GUPS
----

This is code to evaluate an architecture with respect to the NSA
Giga-Updates per Second benchmark. It was written by Brian R. Gaeke
<brg@eecs.berkeley.edu> at UC Berkeley, and is not endorsed by NSA.

Hints for compiling
-------------------

This is a research code, and a benchmark, so it's not set up to have
sane software configuration. Hack the Makefile, header files, and code
until they work well for your system. Feel free to mail me any hints
you have and I will archive them on the Web for people to see.
Remember the AT&T Unix support policy: As-is, no advertising, no
support, no bug fixes, payment in advance.

You will need GNU Make in order to use the Makefile, or you can write
your own.

It is useful to be able to access very large pointers. On SGI, you need
the -64 flag for this.

Modify gups_types.h to typedef uintN as an N-bit type, for all N in {8,
16, 32, 64}, and the program should get the rest straight.

You will need the exp() math call. Link with -lm (the standard math
library) for this. (Don't worry, it's only called from the startup code.)

Versions
--------

gups_indexserial and gups_serial are both derived from the code in
gups_serial.c, which fetches, modifies and updates one data element
after another, serially. gups_indexserial computes an array of indices
first, whereas gups_serial computes them on the fly.

gups_parallel is a version for the Cray C compiler, which has been
optimized for easy vectorization.  It is intended to be a data-parallel
version of the gups_serial code, and if the compiler is willing, it
will fetch whole random vectors at once using indexed loads, modify
them all by adding one to each element, and then store them all back
again at once with an indexed store.

gups_skeleton is a copy of gups_parallel, which has the actual C code
for the gups routines removed, so that you can easily replace them with
hand-optimized assembly routines (in separate object files, that is.)

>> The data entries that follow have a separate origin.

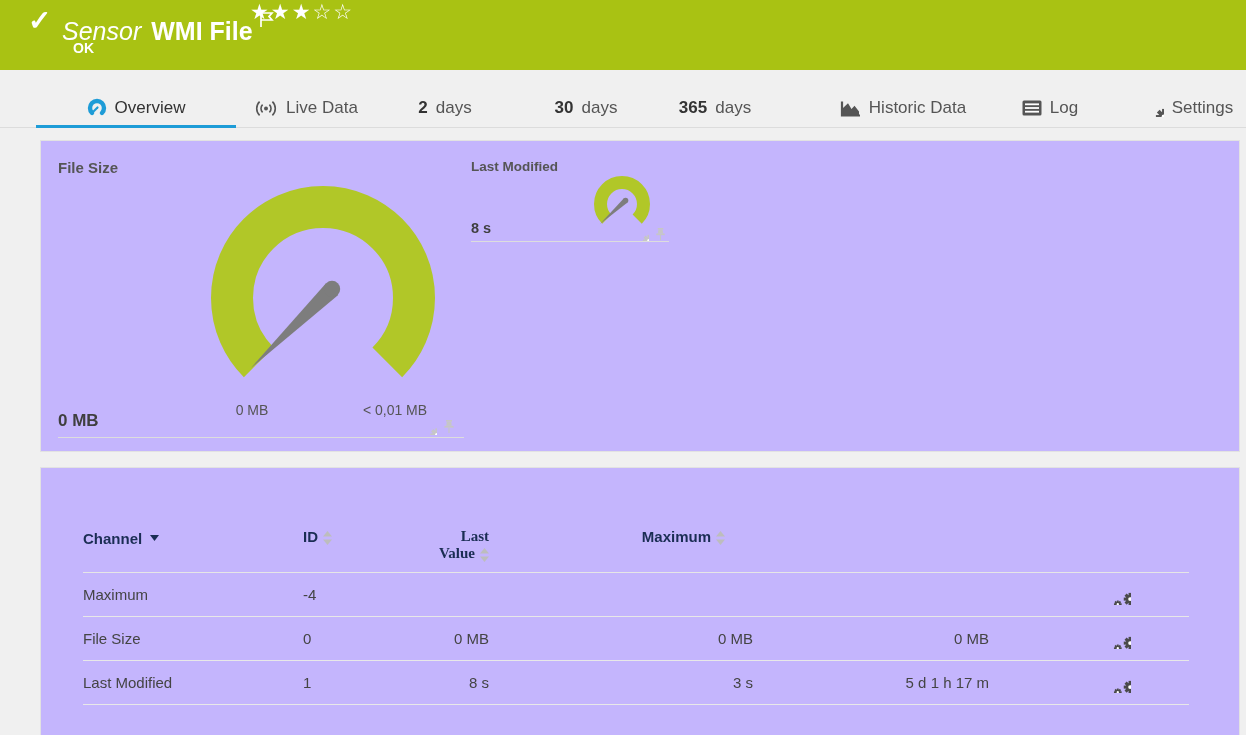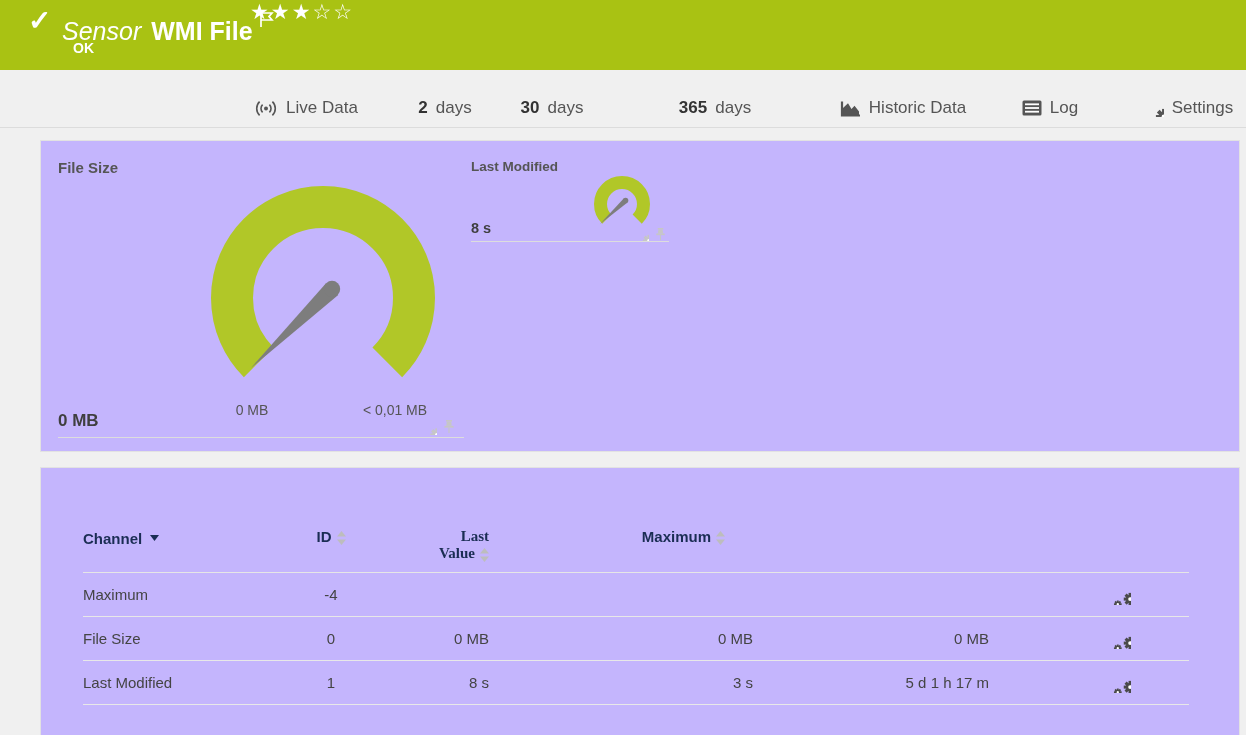"Overview" div.tab { html: none -> <div> <span><svg> <path></path> <line></line> </svg></span> <span>Overview</span> <div></div> </div> }
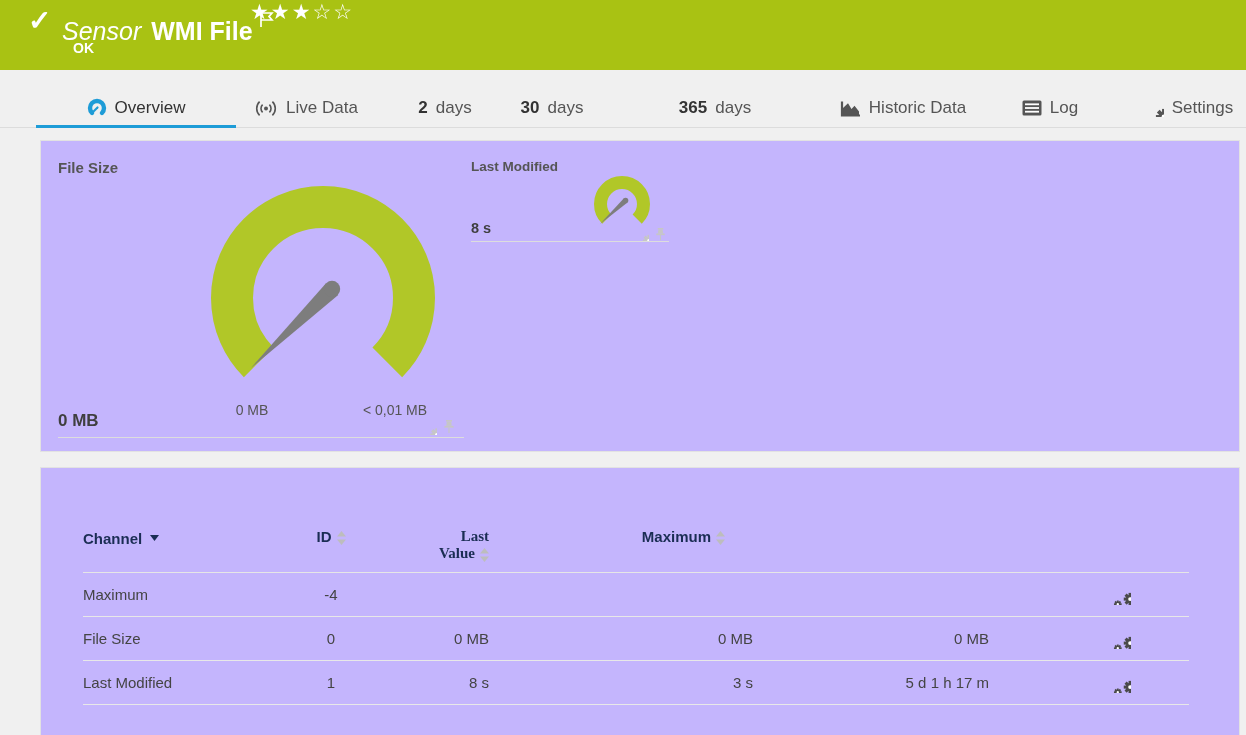"30" .t-30d { left: 497px -> 531px }
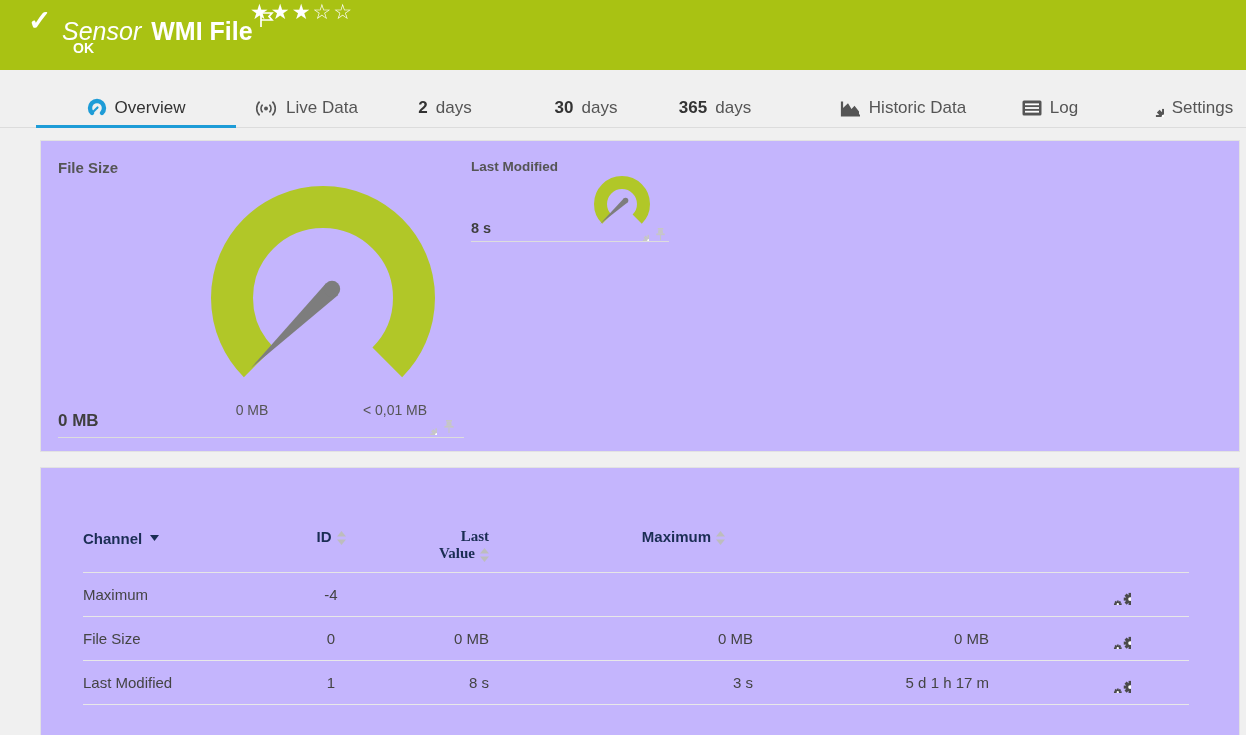"ID" .c-id { text-align: center -> left }
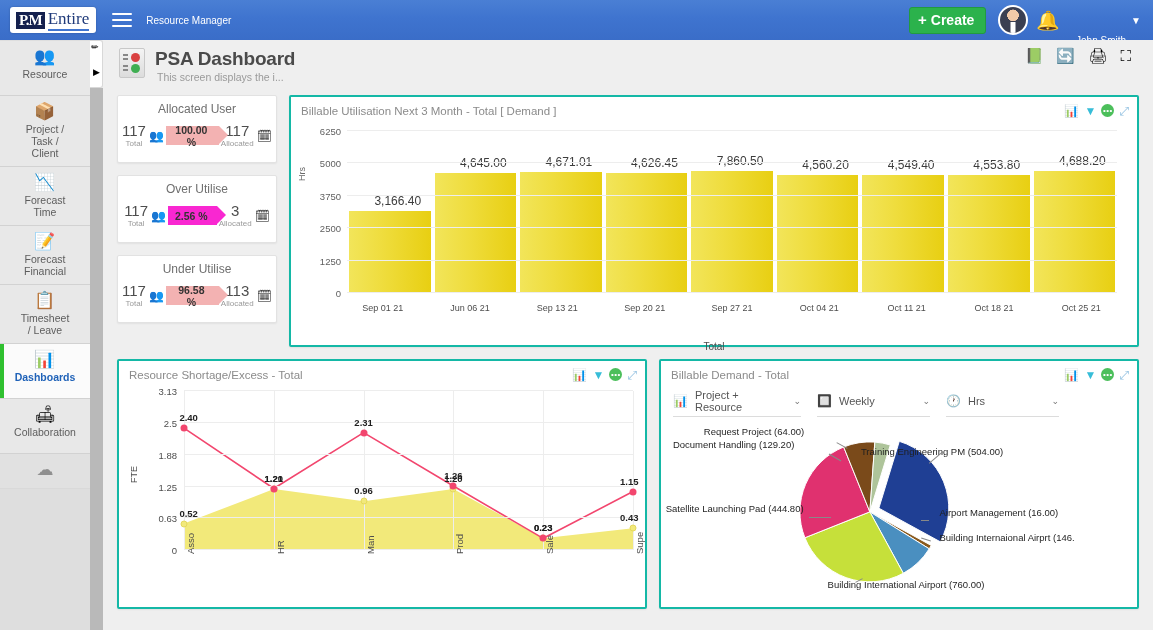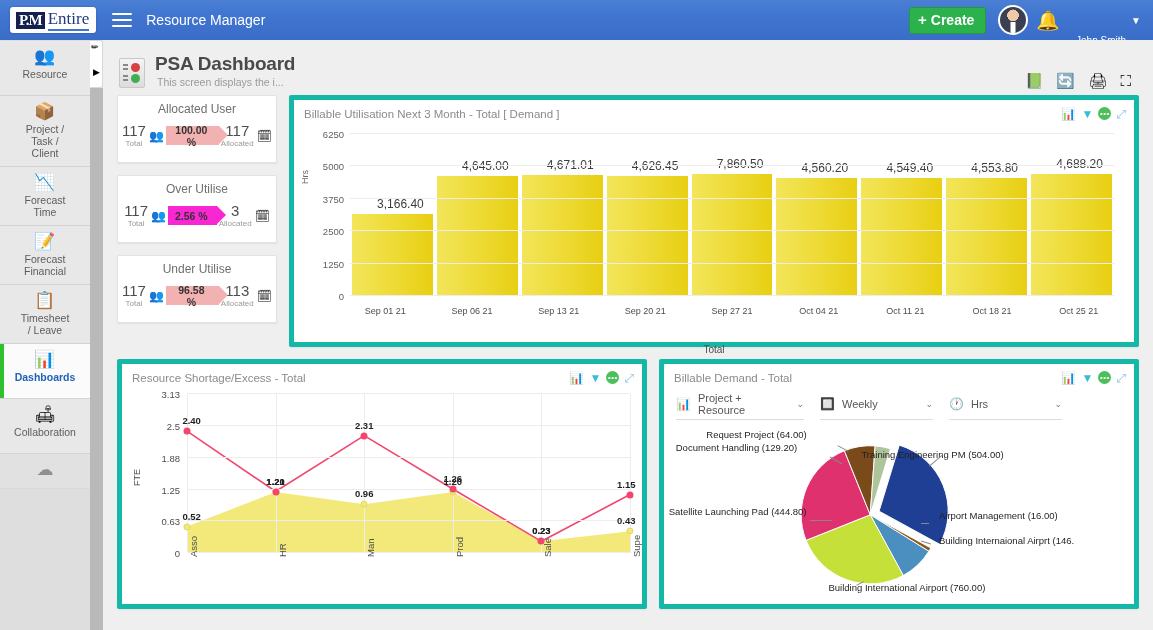"Resource Manager" .app-title { font-size: 14px -> 10px }
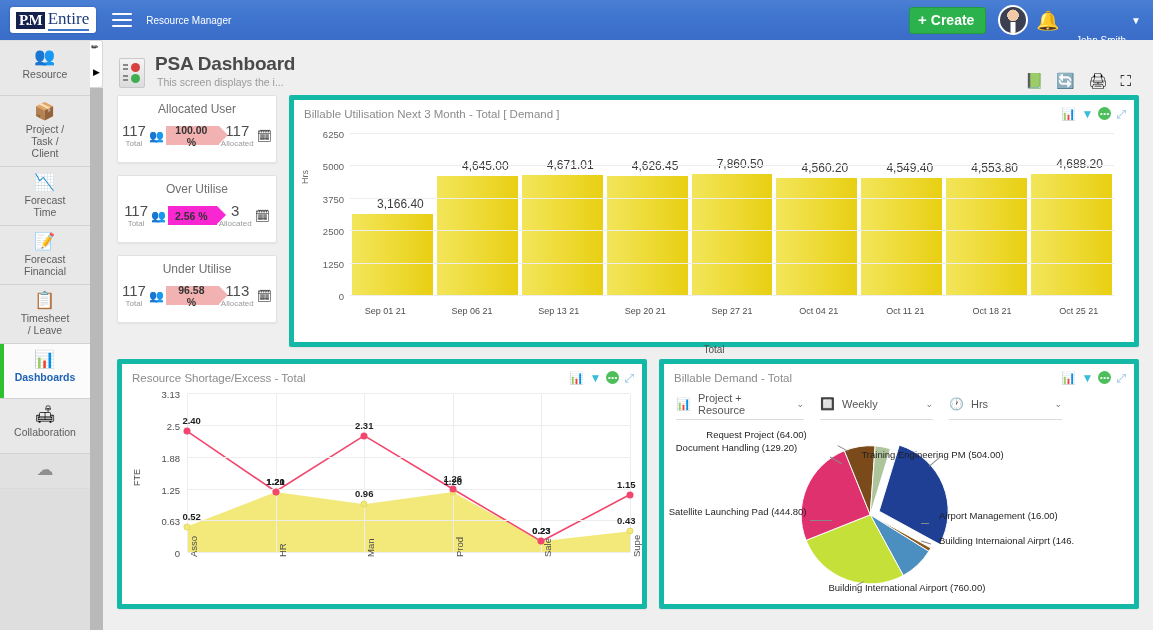"PSA Dashboard" .page-head { align-items: flex-end -> flex-start }
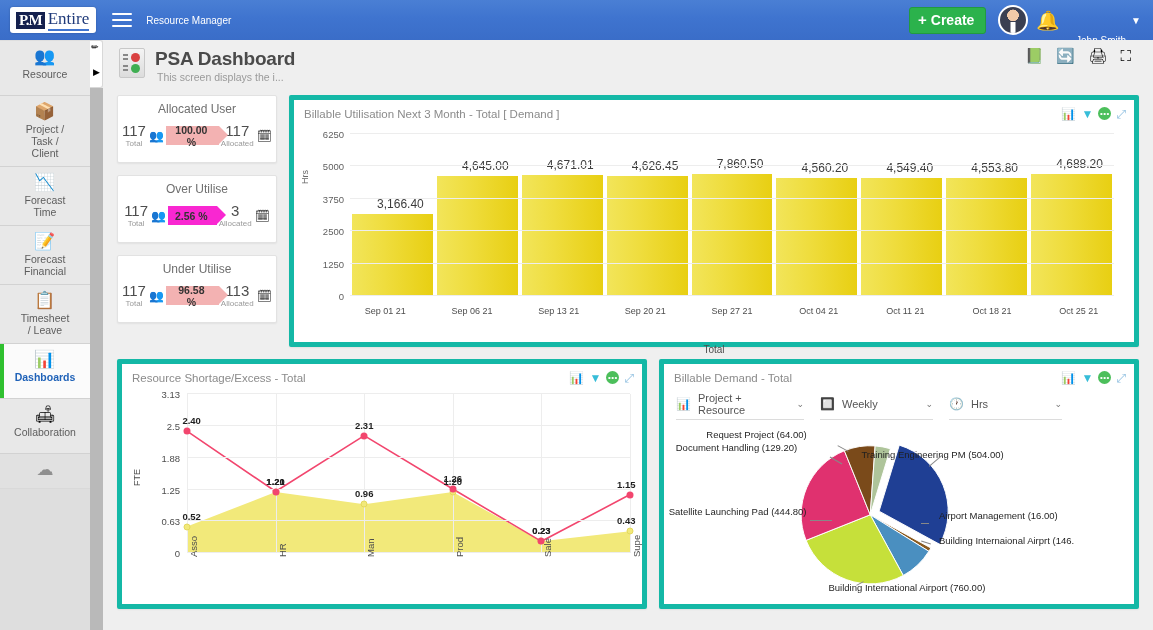"Billable Utilisation Next 3 Month" .panel { border: 5px solid #14b8a6 -> 2px solid #14b8a6 }
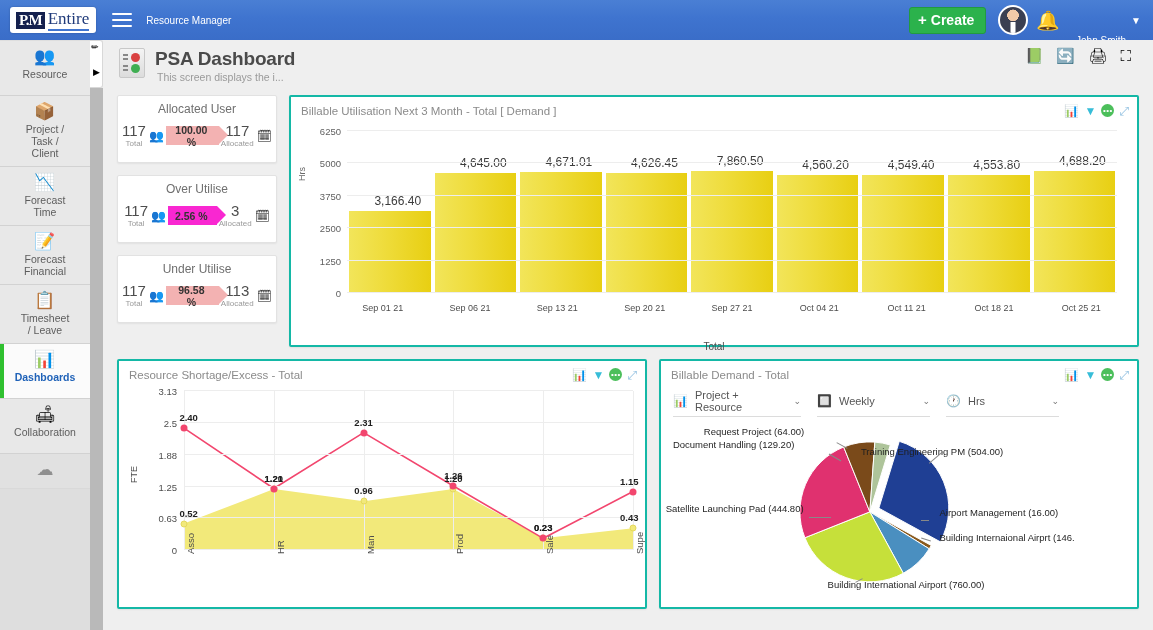"Sep 06 21" div { text: Sep -> Jun }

annotated_asm is unoptimized assembly code for the GUPS routines for
the VIRAM-1, with comments added. optimized_asm is the same thing, but
hand-optimized to remove some unnecessary code and account for
assumptions we made that the compiler couldn't prove.

Description of the input file
-----------------------------

The input file contains three numbers, in free-form format: first,
the number of iterations of the algorithm to run, which must be greater
than zero; second, the exponent (N) described in the algorithm, giving
the log to the base 2 of the buffer to use, as a floating-point number,
which must be greater than 8.0; and third, the width of the data type
to use, which must be 8, 16, 32, or 64.

For example, an input file containing

	5000000 16 8

would mean to run 5 million random updates over a 64 Kbyte buffer full
of chars.

Note that the number of iterations and the size of the buffer to use are
both rounded down to the next lowest multiple of 256.

Description of the algorithm
----------------------------

"Read a memory location, update it, and write it back.  Next, pick another
memory location (but do it randomly), update it, and write it back.
And do this over a range of memory locations that span a range of 1 to
2 to the N, where N is a big number, like 30, or 32, or 34."

	-- Candace S. Culhane <csculha@madweed.ncsc.mil>, 6 April, 2001

Random number generators
------------------------

The code will either use the system random() generator, or it will use a
linear feedback shift register-based random number generator, which has the
handy property that overlapping accesses to the same array element are
minimized.

The DIS Stressmark random number generator could also be used
instead of random().

Improvements to make
--------------------

The use of exp could be avoided, for portability's sake, with an
approximation.

Some sort of autoconfiguration code could be written (or Autoconf
could be used) to automatically find out which types should be which
in gups_types.h, given the compiler flags the user wants to use.

Calculate all the addresses ahead of time (i.e., instead of calculating
an array of indices ahead of time, calculate an array of addresses.)

Parallelization improvements & strategies
-----------------------------------------

The size of the field vector will be some nonzero multiple of 256.
(This assumption has been implemented.)

The number of iterations will be some nonzero multiple of 256.
(This assumption has been implemented.)

The processor should switch vpw to 32 to load the indices, and then
switch vpw to the data width again afterwards. (This hasn't been
implemented.)

Overflow doesn't matter. We shall use field[indices[i]] ^= 1 (toggle
lowest bit) instead of adding 1. (This is not in the current version of
the code because it was found not to have an impact on performance.)